§ What the exercise asks: Copy exactly the lines of the material below that fall between the line with "text-decoration: underline ->" and the line with "text: 56.0 ->", both of those lines included; pictures stay out.

§ Extracted information:

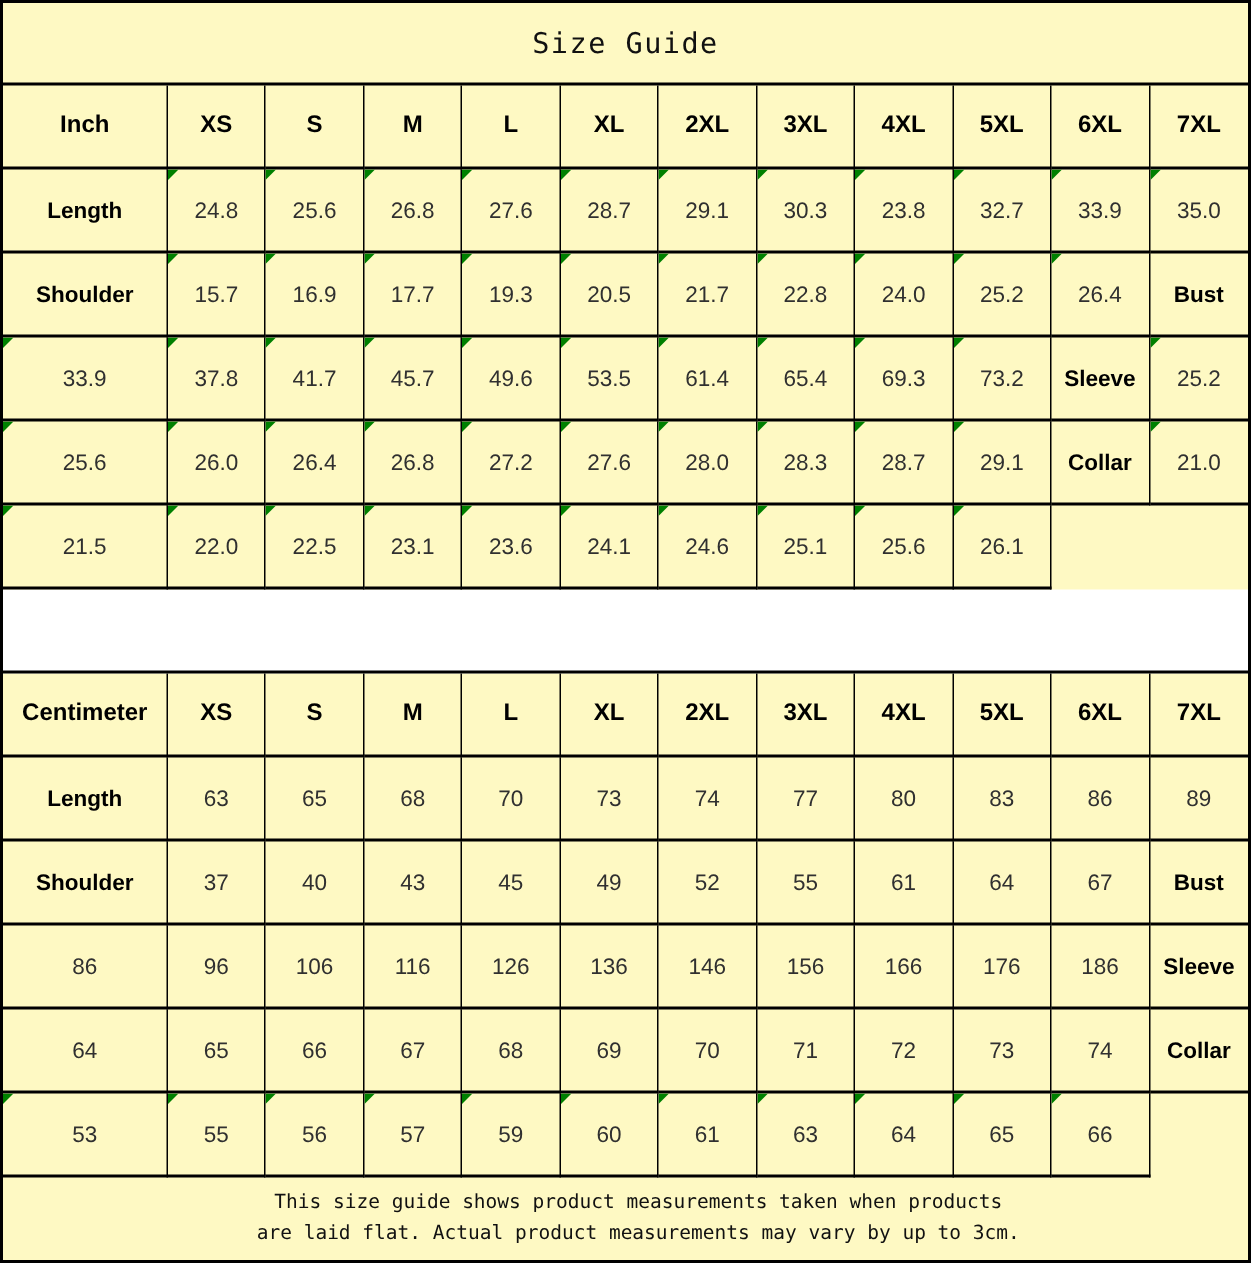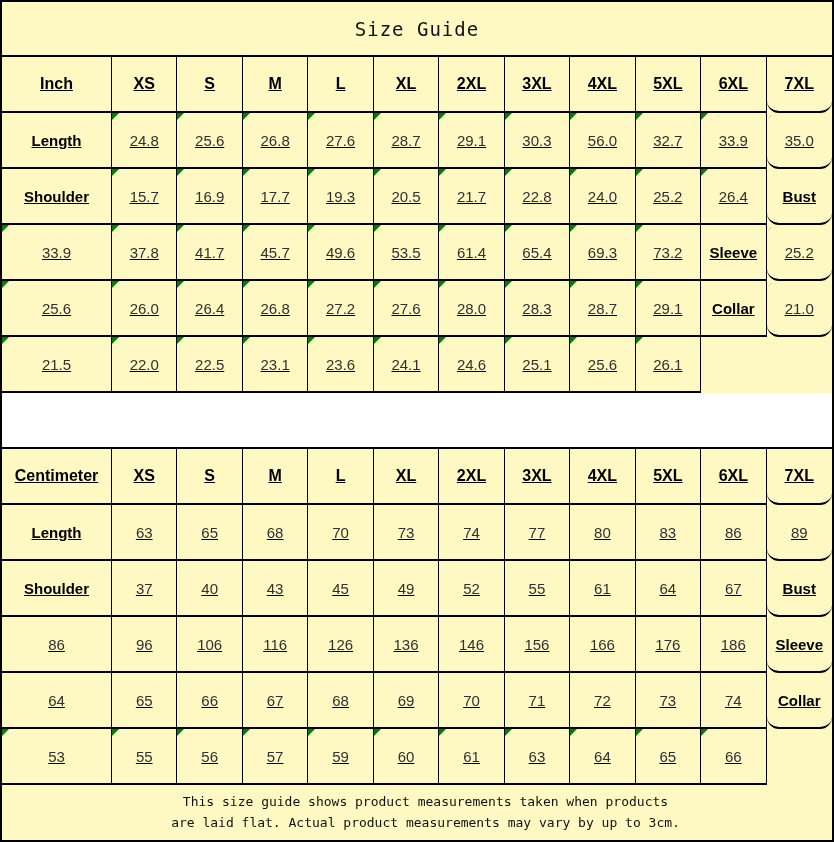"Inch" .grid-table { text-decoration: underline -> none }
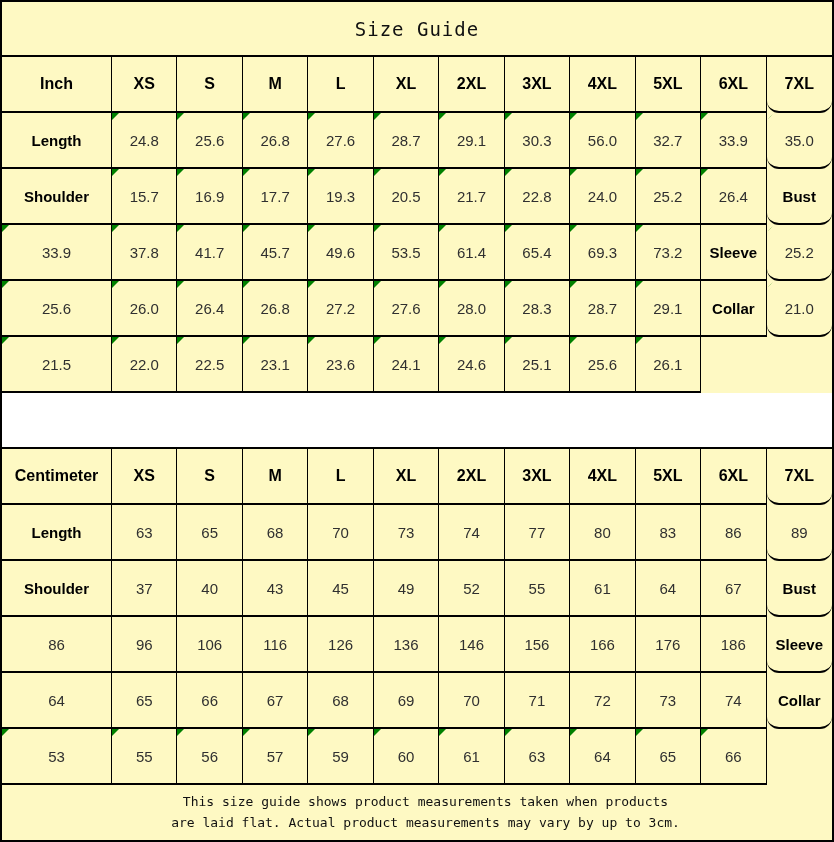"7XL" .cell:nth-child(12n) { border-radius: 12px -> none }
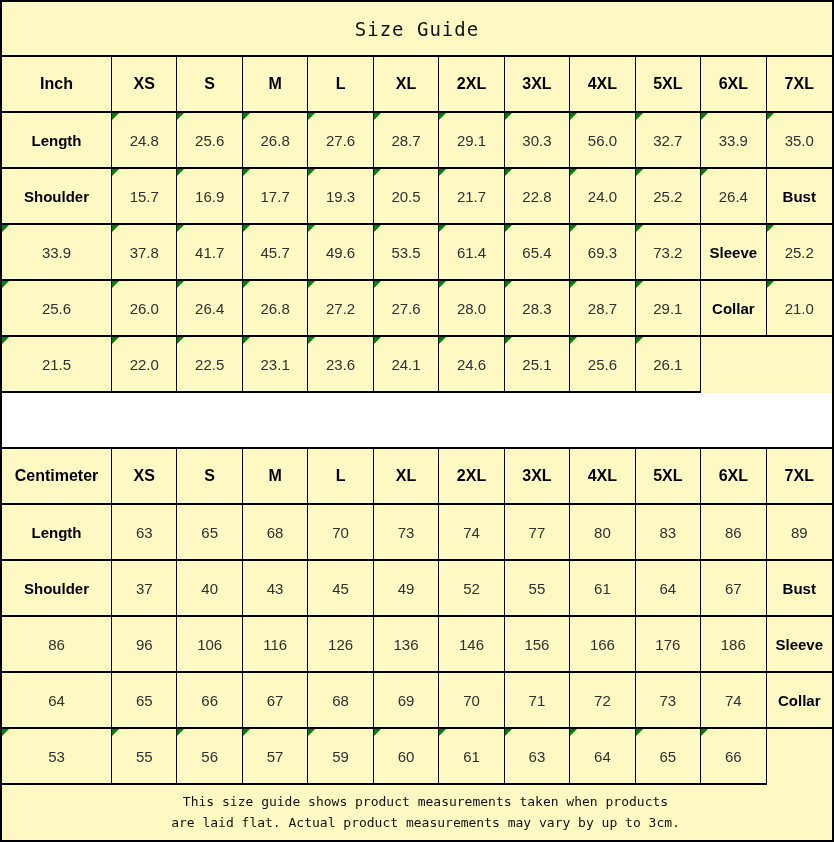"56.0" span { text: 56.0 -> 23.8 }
...
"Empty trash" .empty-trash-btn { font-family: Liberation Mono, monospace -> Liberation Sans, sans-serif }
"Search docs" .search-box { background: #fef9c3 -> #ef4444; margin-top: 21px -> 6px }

§ Completed exercise:
"Inch" .grid-table { text-decoration: underline -> none }
"7XL" .cell:nth-child(12n) { border-radius: 12px -> none }
"56.0" span { text: 56.0 -> 23.8 }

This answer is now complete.